Output the data in full. Keep every word exact and exclude the pictures.

# # # # #

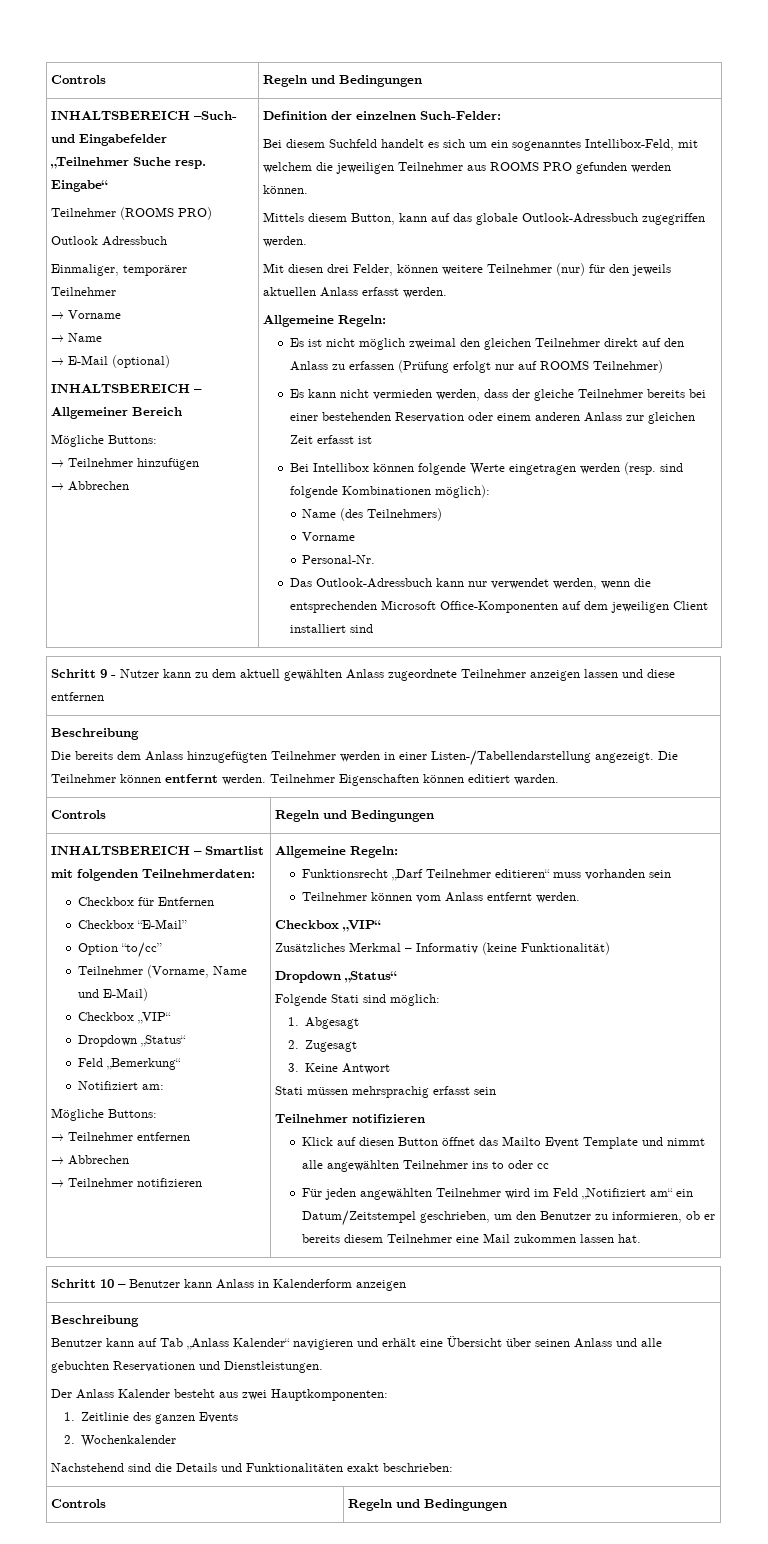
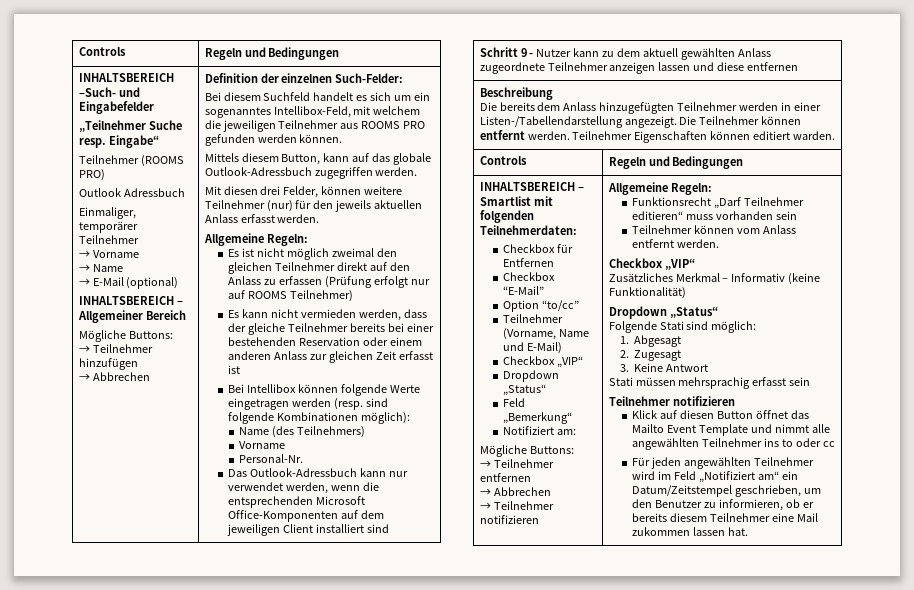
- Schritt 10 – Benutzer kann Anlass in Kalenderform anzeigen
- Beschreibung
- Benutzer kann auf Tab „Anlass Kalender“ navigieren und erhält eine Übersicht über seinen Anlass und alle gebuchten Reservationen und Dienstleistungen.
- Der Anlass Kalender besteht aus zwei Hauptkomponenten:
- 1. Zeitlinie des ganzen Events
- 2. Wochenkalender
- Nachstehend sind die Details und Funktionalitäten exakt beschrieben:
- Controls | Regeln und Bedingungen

# # # # #

▶ [Answer space]:
- Schritt 10 – Benutzer kann Anlass in Kalenderform anzeigen
- Beschreibung
- Benutzer kann auf Tab „Anlass Kalender“ navigieren und erhält eine Übersicht über seinen Anlass und alle gebuchten Reservationen und Dienstleistungen.
- Der Anlass Kalender besteht aus zwei Hauptkomponenten:
- 1. Zeitlinie des ganzen Events
- 2. Wochenkalender
- Nachstehend sind die Details und Funktionalitäten exakt beschrieben:
- Controls | Regeln und Bedingungen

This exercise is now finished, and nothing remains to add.